After their petitions were set for final arguments, he issued the orders in a case involving the disappearance of journalist Mudassar Mahmood Naro and five other people, but the federal government requested an adjournment.
“Retired General Pervez Musharraf and all other successor chief executives, i.e. former prime ministers, including the incumbent holder of the office, shall submit their respective affidavits explaining why the court may not order proceedings against them for alleged subversion of the Constitution in the context of undeclared tacit approval of the policy regarding enforced disappearances, thus putting national security at risk by all,” Justice Minallah wrote in his order.
“In his memoirs In the Line of Fire, Pervez Musharraf honestly admitted that ‘enforced disappearances’ was an undeclared policy of the state,” he claimed.

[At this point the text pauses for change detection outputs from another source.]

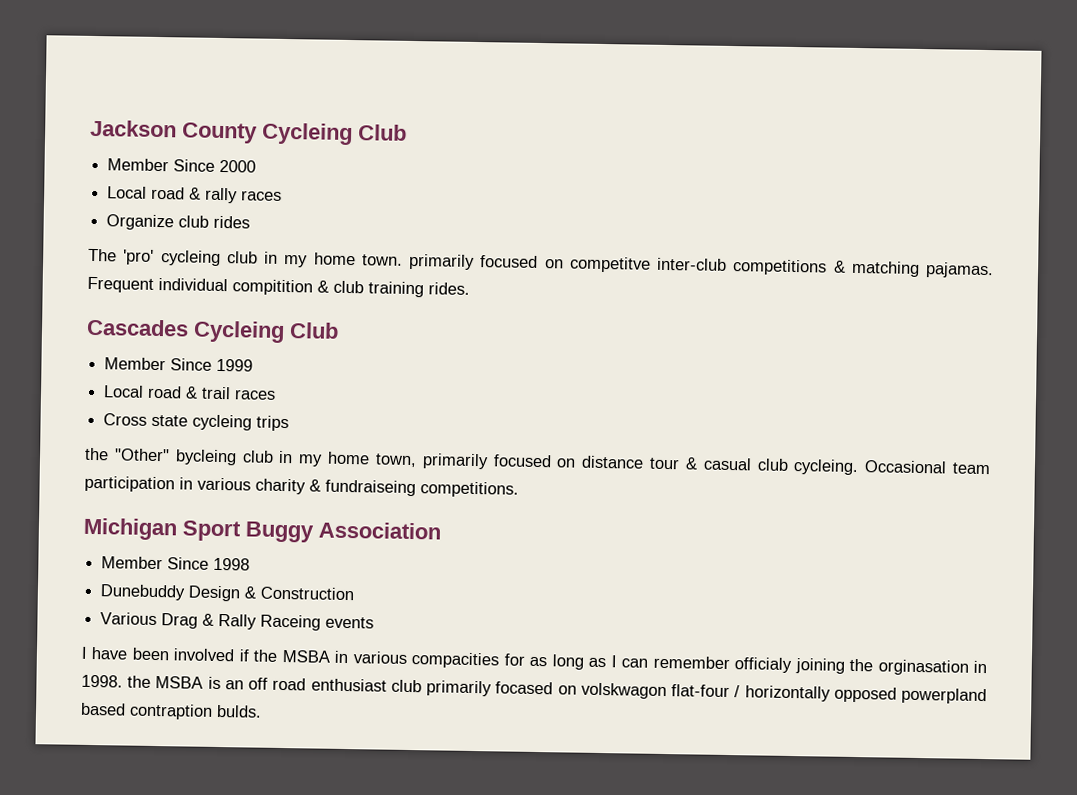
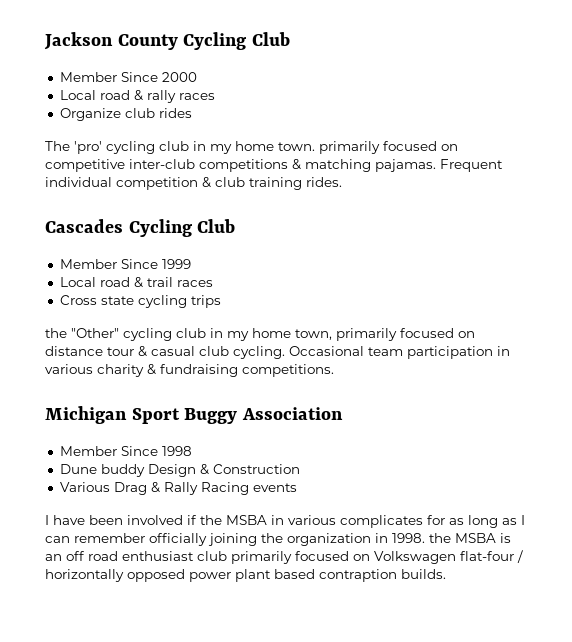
- Jackson County Cycleing Club
+ Jackson County Cycling Club
- The 'pro' cycleing club in my home town. primarily focused on competitve inter-club competitions & matching pajamas.
+ The 'pro' cycling club in my home town. primarily focused on competitive inter-club competitions & matching pajamas.
- Frequent individual compitition & club training rides.
+ Frequent individual competition & club training rides.
- Cascades Cycleing Club
+ Cascades Cycling Club
- Cross state cycleing trips
+ Cross state cycling trips
- the "Other" bycleing club in my home town, primarily focused on distance tour & casual club cycleing.
+ the "Other" cycling club in my home town, primarily focused on distance tour & casual club cycling.
- Occasional team participation in various charity & fundraiseing competitions.
+ Occasional team participation in various charity & fundraising competitions.
- Dunebuddy Design & Construction
+ Dune buddy Design & Construction
- Various Drag & Rally Raceing events
+ Various Drag & Rally Racing events
- I have been involved if the MSBA in various compacities for as long as I can remember officialy joining the orginasation in 1998. the MSBA is an off road enthusiast club primarily focased on volskwagon flat-four / horizontally opposed powerpland based contraption bulds.
+ I have been involved if the MSBA in various complicates for as long as I can remember officially joining the organization in 1998. the MSBA is an off road enthusiast club primarily focused on Volkswagen flat-four / horizontally opposed power plant based contraption builds.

The judge stated that it was the responsibility of each chief executive to “rebut the presumption and explain why they should not be convicted for high treason.”
He went on to say that the military forces have made and continue to make sacrifices for the country’s security and integrity, and that every citizen should appreciate them. Otherwise, the country’s and its people’s security and integrity would be jeopardised.
“The involvement or even the perception of the military forces in activities amounting to violations of human rights and freedom of the population damages and undermines the rule of law,” the order added.
According to Justice Minallah, if the missing persons are not found or if the federal government fails to take effective and demonstrable actions/decisions, the current and former interior ministers must appear in person to explain why the petitions may not be decided, and exemplary costs will be imposed on them for the unimaginable agony and pain endured by the petitioners due to a lack of response and empathy in dealing with their grievances.
“In the event of claimed disappearances in the future, the learned attorney general shall satisfy the court as to why criminal charges may not be directed to be registered against the top executives of the federation and the concerned provinces,” the order stated.
Meanwhile, the court ordered the federal government to either present the missing people before the court on the scheduled day (June 17) or “justify the state’s failure to thoroughly investigate and trace their whereabouts.”